— Нет, давай еще…
— Тогда слушай. А не то пеняй на себя. Будешь слушать — получишь ласку потеплее. Ну? Как тебе нравится стеклянный, серебряный, золотой колокольчик моего голоса?
— Чисто музыка. Не останавливайся, ладно? Да, там тоже. Чуть пониже… О…
— А ты это заслужил?
— Ни в коей мере. Я гадкий и непослушный. Меня нужно наказать.
— Вот так-то оно лучше, молодой человек. Как-то раз в океанские просторы вышел некий корабль. Когда он первый раз, летом 1723 года, покинул порт в Амстердаме, никто не подозревал, что корабль этот был обречен; построенный и оснащенный парусами на собственную погибель, он нес гибель другим. Кто знает, может, просто имя ему выбрали несчастливое: назывался он «Суд Божий». Это был один из красивейших кораблей Компании[32].
И еще кое-что случилось за несколько дней до выхода в море. Жили-были на свете два соперника, два капитана — трудный был выбор для владельцев компании. Оба молодые, сильные. Их связывала многолетняя дружба. Ни подружек у них не было, ни невест. Их часто видели вместе. Этакие неразлучники. О них даже всякие пересуды ходили.
— Сколько им было лет?
— Одному — двадцать три, другому — двадцать четыре; твои ровесники. Теперь-то их сочли бы слишком молодыми для капитанства, да ведь тогда люди не доживали до седин. Но, как бы то ни было, имена их обоих стояли в списке. Однако вышло все иначе. В ночь перед жеребьевкой случилась на канале пьяная заварушка, в которой зарезали одного из них, двадцатитрехлетнего — Ван дер Вал его звали, Корнелис Ван дер Вал — он уже был при смерти, когда его нашли. Таким образом, необходимость жребия отпала, и два дня спустя «Суд Божий» вышел в море; капитаном был оставшийся из друзей.
— И кто же зарезал этого Ван дер Вала?
— Этого так никогда и не узнали. Говорили, правда, что незадолго до этого их видели вместе в одном кабаке с дурной репутацией — таких было тогда полно в портовых городах Республики[33]. Другие злые языки утверждали, что убитый, младший, стало быть, вельми зело возжелал какую-то девку, и его дружок просто взъярился из-за этого. Ревность? Но к кому?
— А что произошло на самом деле?
— Нашлись и такие, кто утверждал, что старший, не иначе, что-то такое… подстроил… в ту душную, теплую летнюю ночь; безлунную ночь, потому что месяц был на самом ущербе: что-то он пробудил в сердце своего задушевного друга, но тут же пошел на попятную, принялся размахивать клинком, как безумный, и… убил свою любовь…
— Мне бы так уметь рассказывать.
— Это придет само собой, потом. Ты соловьем запоешь, Мышонок! Когда старишься, иссыхаешь телом — приходит иное видение, но пользы от этого тебе уже никакой. К тебе пристают: расскажи да расскажи, но ты уже настолько обессилен… Ну да ладно, похоронили его под звон колоколов, молодого-то, а корабль уже шел в открытом море, держа курс на восток. Капитан губ не разжимал, ни единого словечка от него не слыхали. Молчаливость эта бросилась в глаза команде… люди недоуменно переглядывались… Правда, корабельный плотник сказал, что как-то слышал голос из капитанской каюты, — будто бы кто-то не то молился, не то умолял о чем-то, а может, и кричал, но кто видел, чтобы к капитану кто-то входил? Кому было там кричать или молиться? Можно, я больше не буду тебя гладить? У меня запястья ломит от артрита.
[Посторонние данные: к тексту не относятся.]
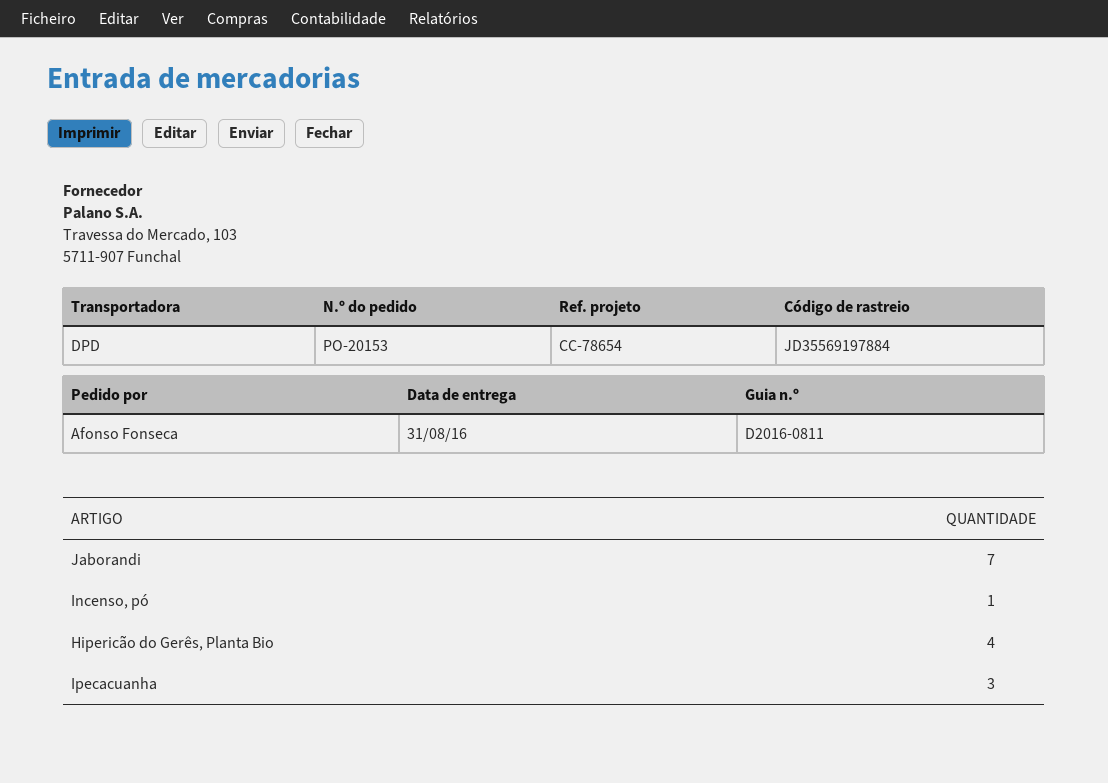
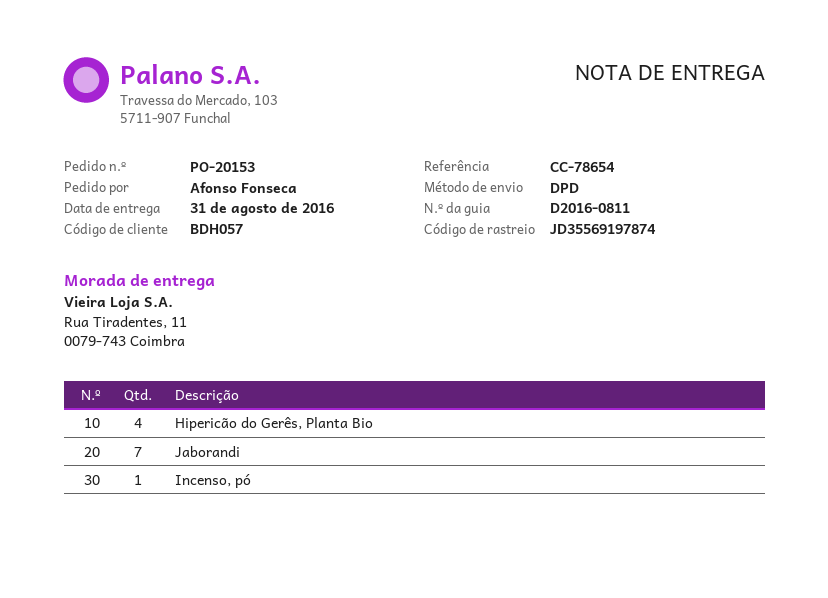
tracking number: JD35569197884 -> JD35569197874
Ipecacuanha: 3 -> none

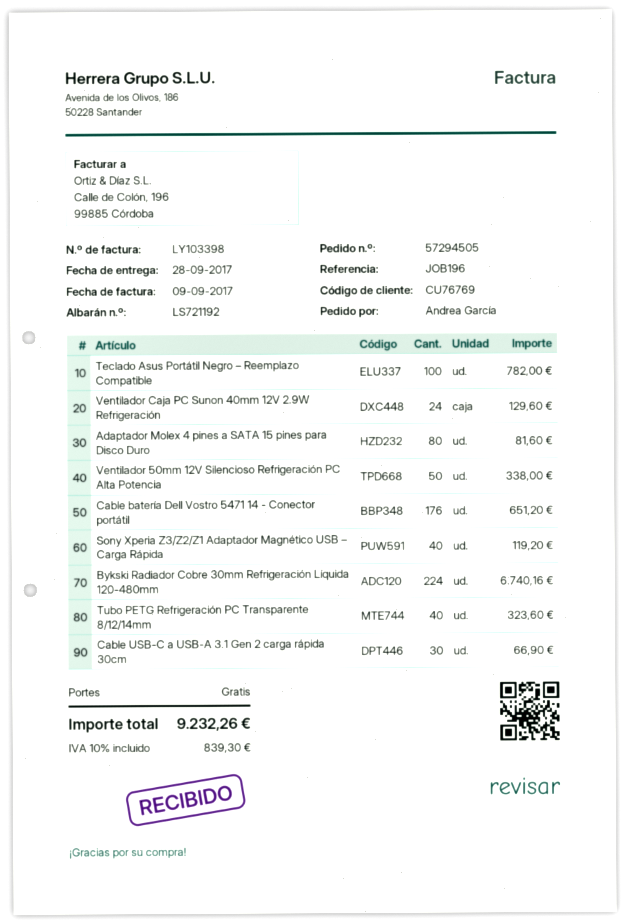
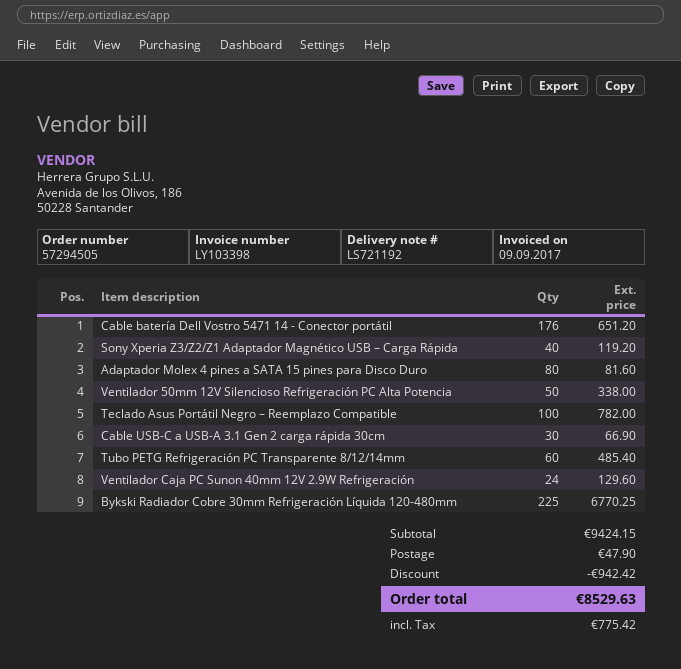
Bykski Radiador Cobre 30mm Refrigeración Líquida 120-480mm: 224 for 6740.16 -> 225 for 6770.25
Tubo PETG Refrigeración PC Transparente 8/12/14mm: 40 for 323.60 -> 60 for 485.40
discount: none -> 942.42
shipping: 0.00 -> 47.90
tax: 839.30 -> 775.42
total: 9232.26 -> 8529.63

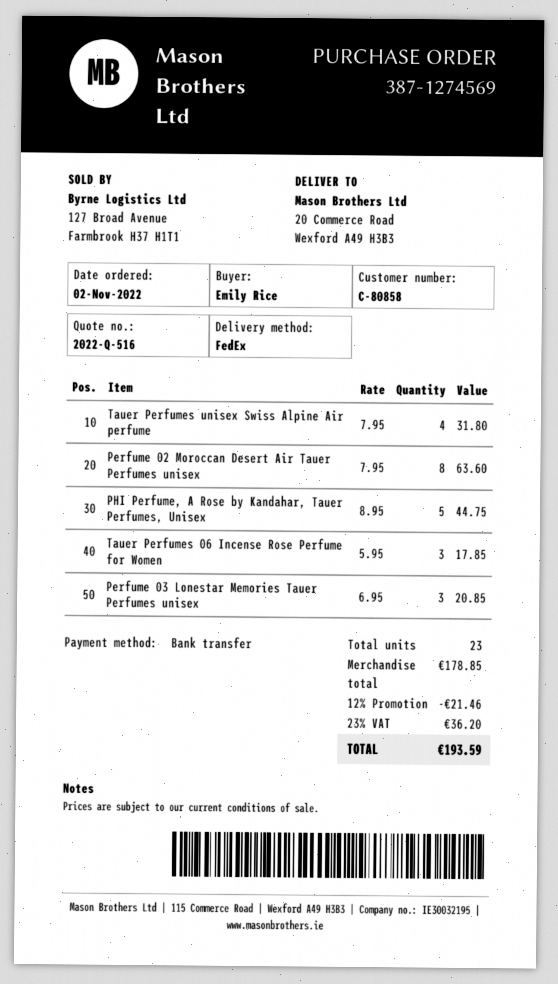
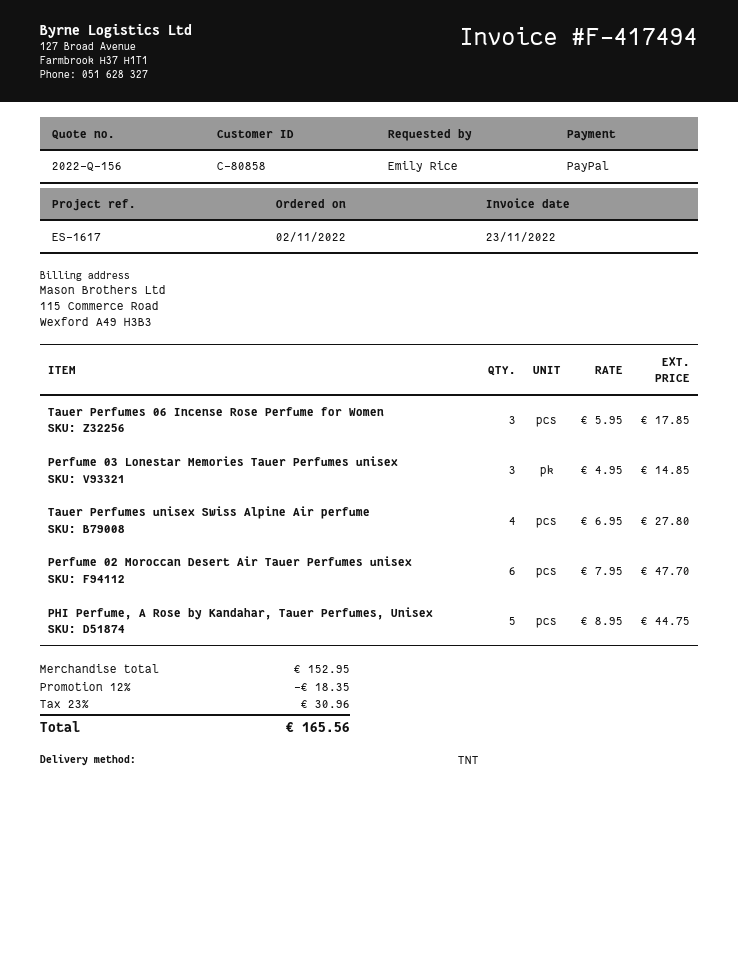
quote number: 2022-Q-516 -> 2022-Q-156
payment method: bank transfer -> PayPal
shipping method: FedEx -> TNT
Tauer Perfumes unisex Swiss Alpine Air perfume: 4 x 7.95 = 31.80 -> 4 x 6.95 = 27.80
Perfume 02 Moroccan Desert Air Tauer Perfumes unisex: 8 x 7.95 = 63.60 -> 6 x 7.95 = 47.70
Perfume 03 Lonestar Memories Tauer Perfumes unisex: 3 x 6.95 = 20.85 -> 3 x 4.95 = 14.85
subtotal: 178.85 -> 152.95
discount: 12% = 21.46 -> 12% = 18.35
tax: 23% = 36.20 -> 23% = 30.96
total: 193.59 -> 165.56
— Нет уж, гладь давай. А то я тебе не разрешу дальше рассказывать.
— Перед самой отправкой произошло несколько мелких неприятностей, которые сочли дурным знаком, но вскоре о них позабыли, поскольку рейс начался весьма удачно: почти постоянно дул крепкий, сильный норд: они все время шли фордевинд[34] — так что даже начали опасаться такого везения — до самого мыса Финистер[35], и таким же образом обогнули Португалию. Ни разу не задувал встречный ветер, ни разу не пришлось им тяжко лавировать. Так продолжалось, пока они не прошли Дакар[36], но погода все не портилась. И тогда на борту появился первый покойник — молодой парень двадцати четырех лет. Сперва подумали, что вышла какая-то ссора, но потом выяснилось, что он сам всадил себе нож в сердце — подозревали, что от тоски по дому. Ему суждена была могила моряка, но капитан в последнюю минуту отказался возглавить торжественное погребение и отдать необходимые приказания, сославшись на то, что был… нездоров. Нездоров! А ведь по нему было и не сказать. Когда все собрались у фальшборта и были произнесены слова: «И се ныне отпуская из рук наших смертного сего с надеждою взываем к Тебе, восхотевшему стати смертным среди нас, да воидем в нетленное Царствие Твое, яко на спасение Твое, воскресение Твое и жизнь вечную Твою уповаем.» стало слышно, как в капитанской каюте громко захлопнулся иллюминатор, словно капитан не в силах был этого слышать.
(Я задумался над тем том, как мне выстроить историю дальше. Ведь то, о чем я только что рассказывал, происходило в разные времена и при различных обстоятельствах. К., собрат по перу, на днях поведал мне о том, как где-то около года назад путешествовал на пассажирском пароходе в Нью-Йорк вместе со своей женой Т.,[37] — и как одного старика, голландца по происхождению, по возвращении с родины, куда он в сопровождении жены ездил повидаться напоследок со своей семьей, на обратном пути постигла на борту внезапная смерть; капитан посоветовал вдове совершить похороны по морскому обряду, чтобы в Америке профессиональные похоронных дел мастера не ободрали ее как липку.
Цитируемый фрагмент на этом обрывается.